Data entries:
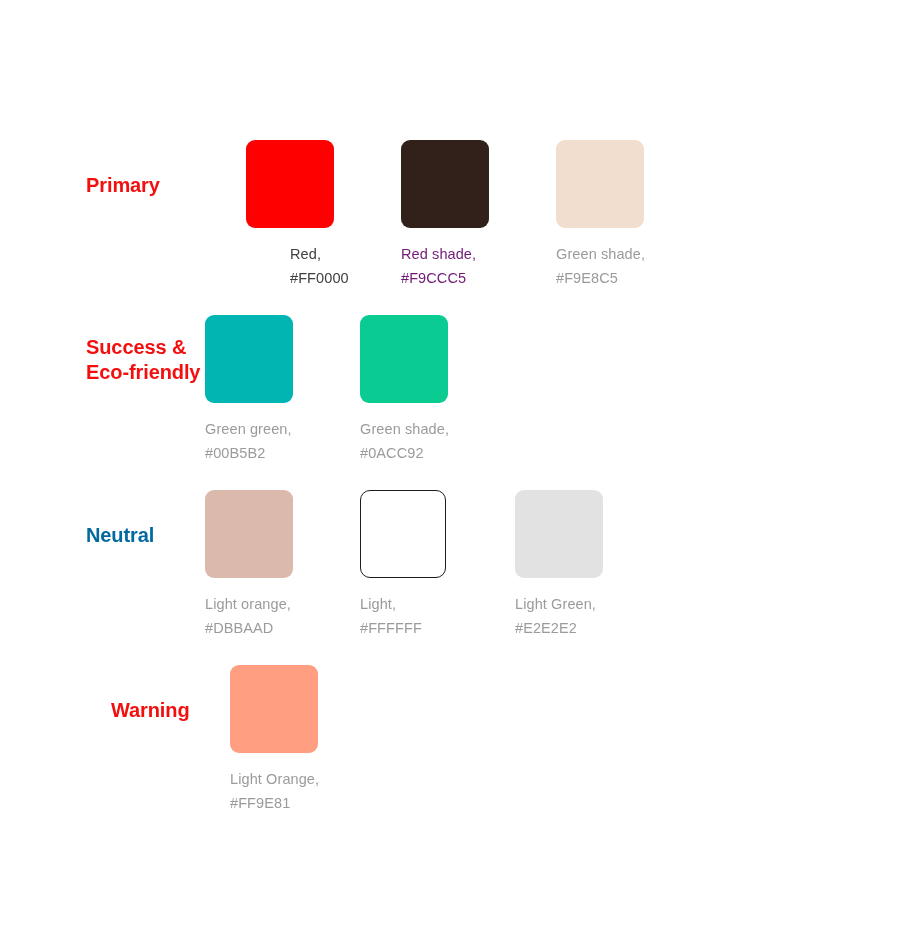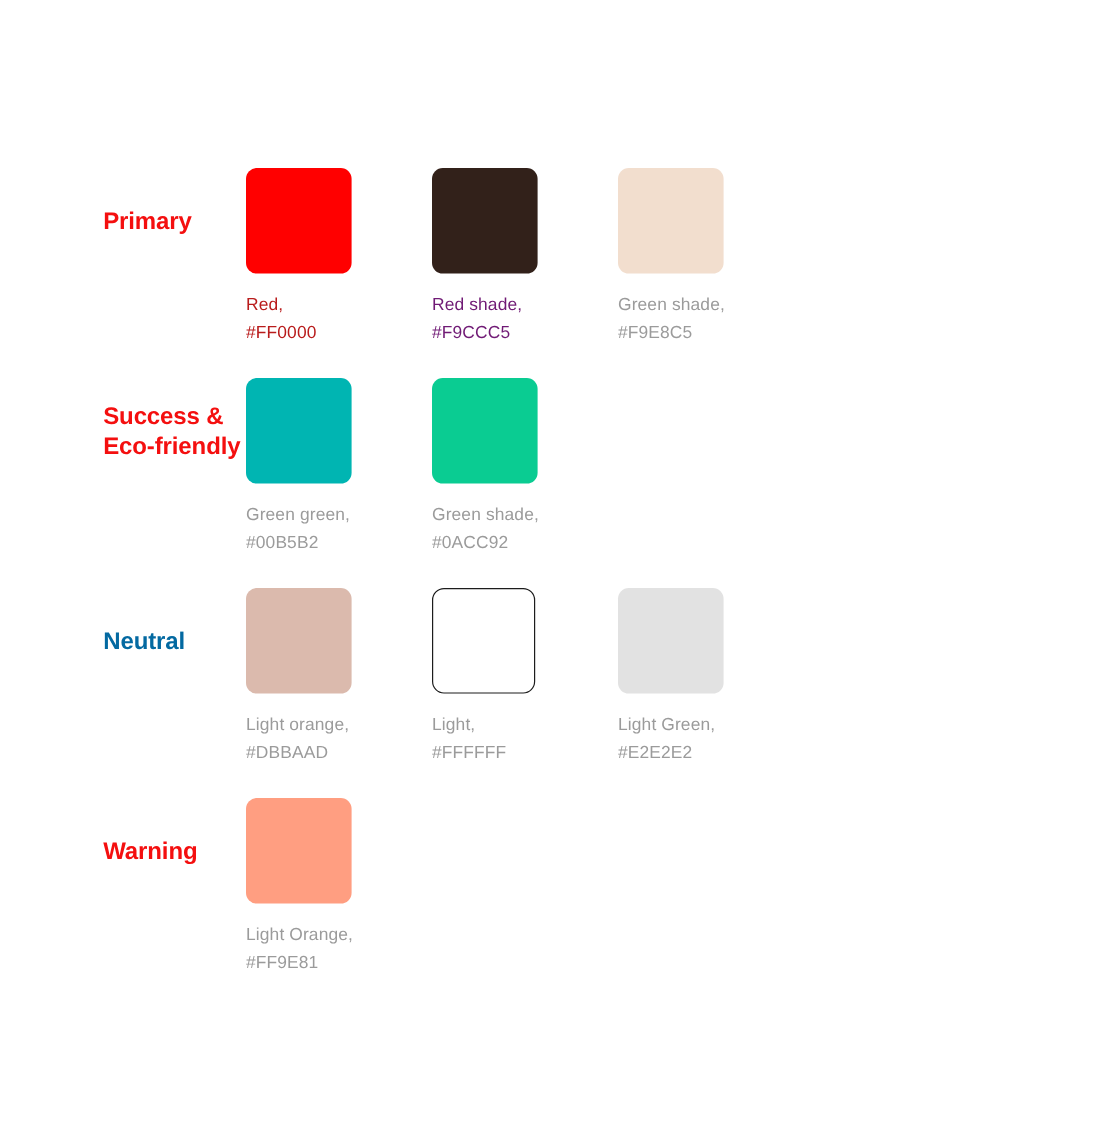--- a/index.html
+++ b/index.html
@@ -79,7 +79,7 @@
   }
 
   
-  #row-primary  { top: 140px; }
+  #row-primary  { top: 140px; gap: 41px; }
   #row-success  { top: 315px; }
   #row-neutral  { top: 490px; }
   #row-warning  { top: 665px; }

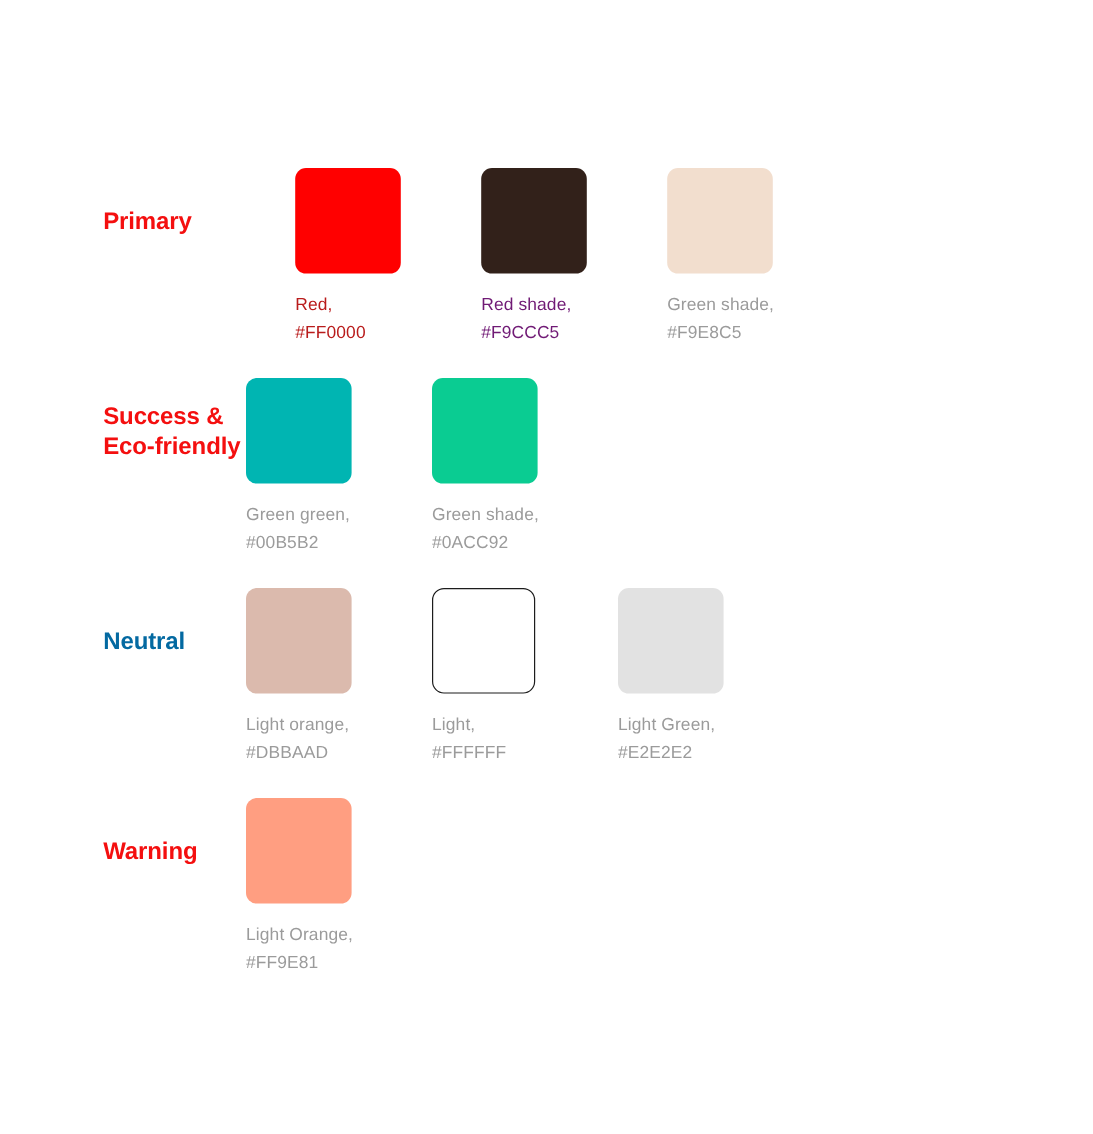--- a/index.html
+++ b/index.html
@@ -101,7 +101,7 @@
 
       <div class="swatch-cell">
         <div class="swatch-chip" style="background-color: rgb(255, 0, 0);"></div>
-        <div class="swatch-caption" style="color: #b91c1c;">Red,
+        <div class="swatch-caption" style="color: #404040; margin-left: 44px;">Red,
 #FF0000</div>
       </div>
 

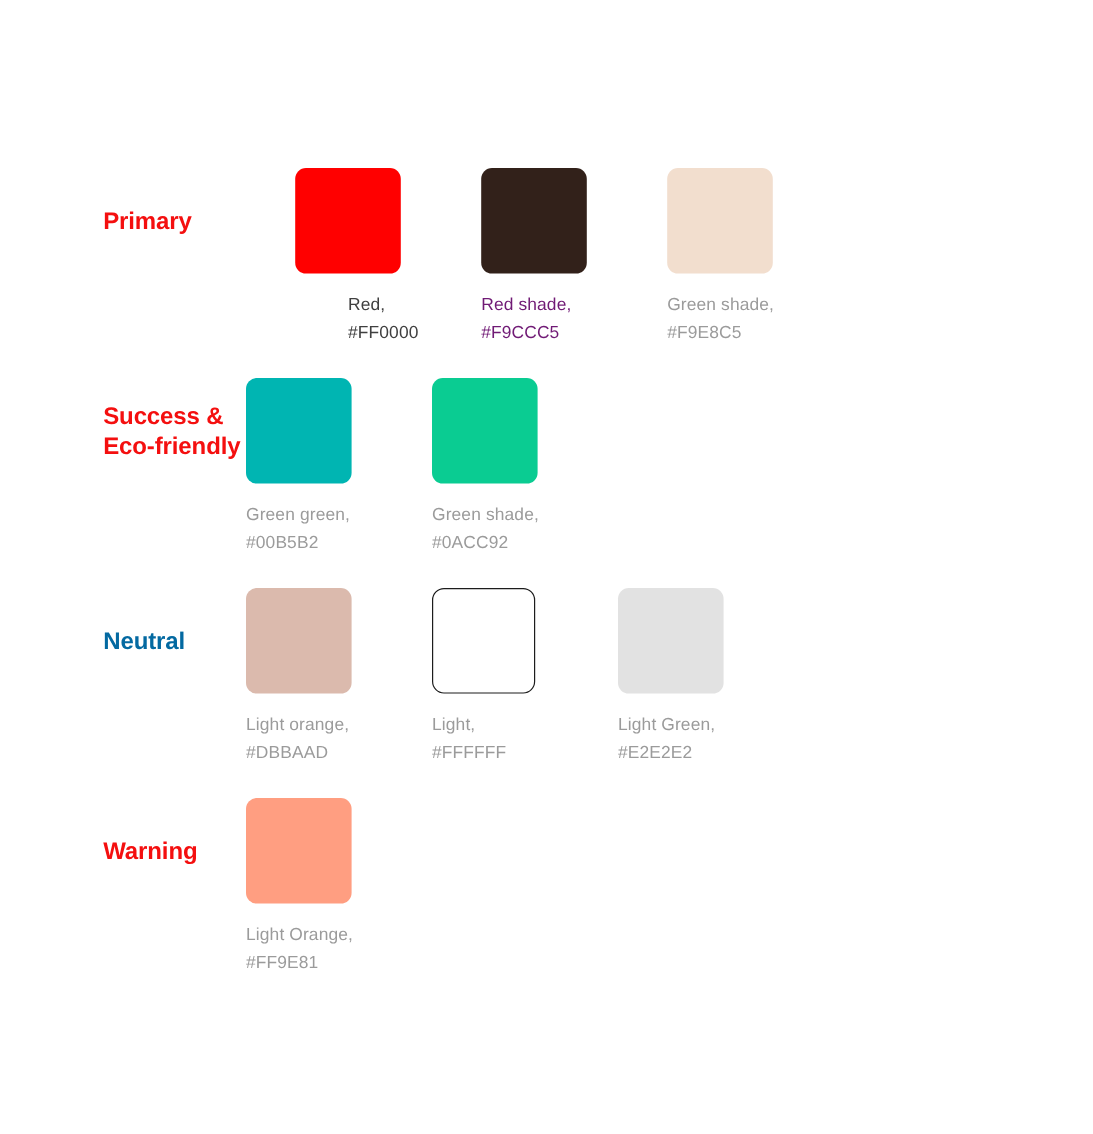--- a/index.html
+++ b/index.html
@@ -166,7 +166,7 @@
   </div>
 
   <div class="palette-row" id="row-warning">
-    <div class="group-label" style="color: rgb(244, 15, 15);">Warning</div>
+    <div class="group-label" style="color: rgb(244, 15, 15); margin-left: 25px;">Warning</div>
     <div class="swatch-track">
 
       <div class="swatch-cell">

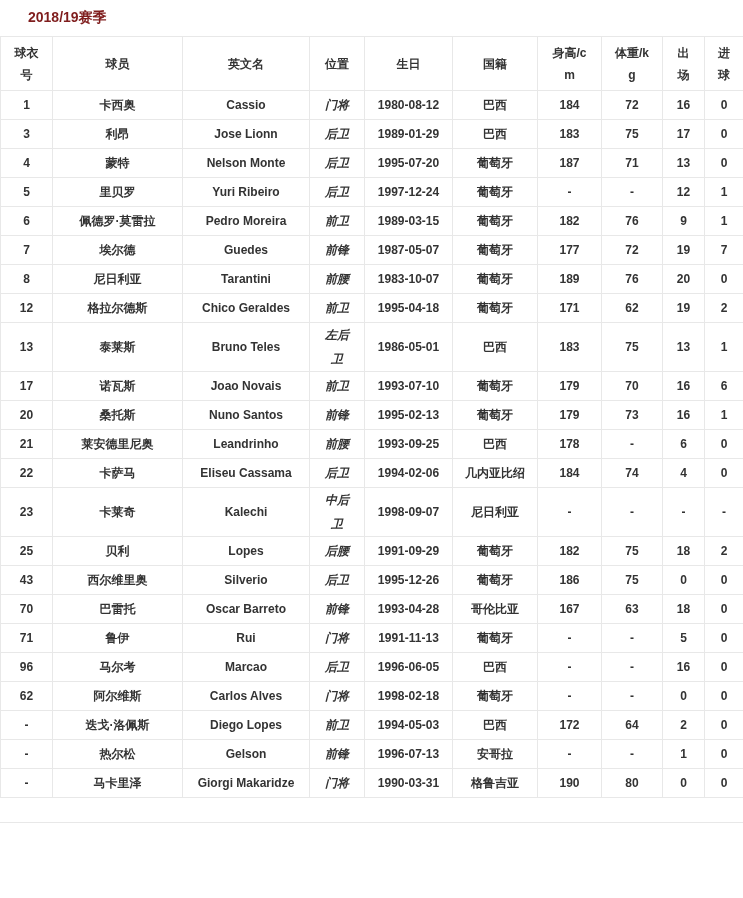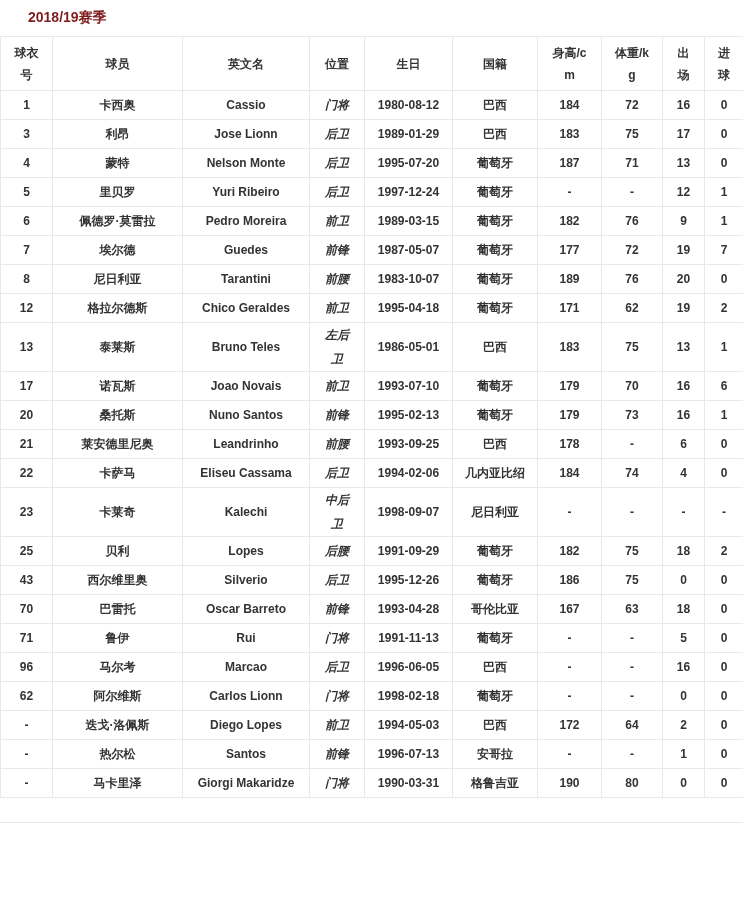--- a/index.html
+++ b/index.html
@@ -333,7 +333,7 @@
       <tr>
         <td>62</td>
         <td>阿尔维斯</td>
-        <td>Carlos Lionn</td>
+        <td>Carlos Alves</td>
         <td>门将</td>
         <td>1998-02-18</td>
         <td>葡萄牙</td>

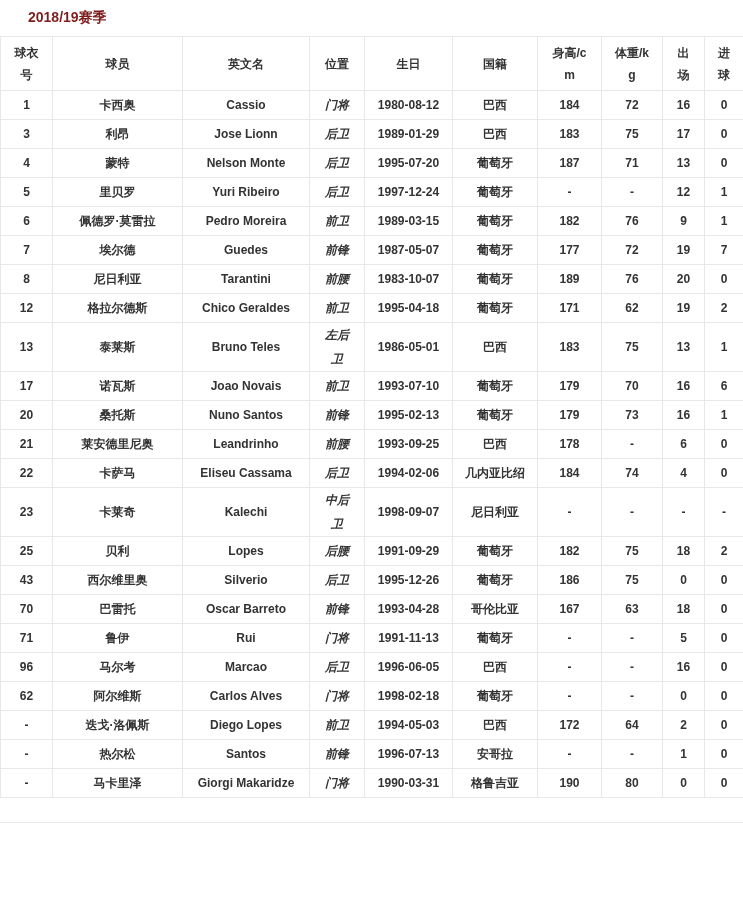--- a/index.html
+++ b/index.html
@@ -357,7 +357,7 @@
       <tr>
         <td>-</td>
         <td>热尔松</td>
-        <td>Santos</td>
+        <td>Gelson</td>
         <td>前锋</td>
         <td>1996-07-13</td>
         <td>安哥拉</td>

◆ **What is required**
Filter the records, keeping only lines that contain "left", and show those lines.

◆ **Response area**
+        <div class="swatch-caption" style="color: #404040; margin-left: 44px;">Red,
+    <div class="group-label" style="color: rgb(244, 15, 15); margin-left: 25px;">Warning</div>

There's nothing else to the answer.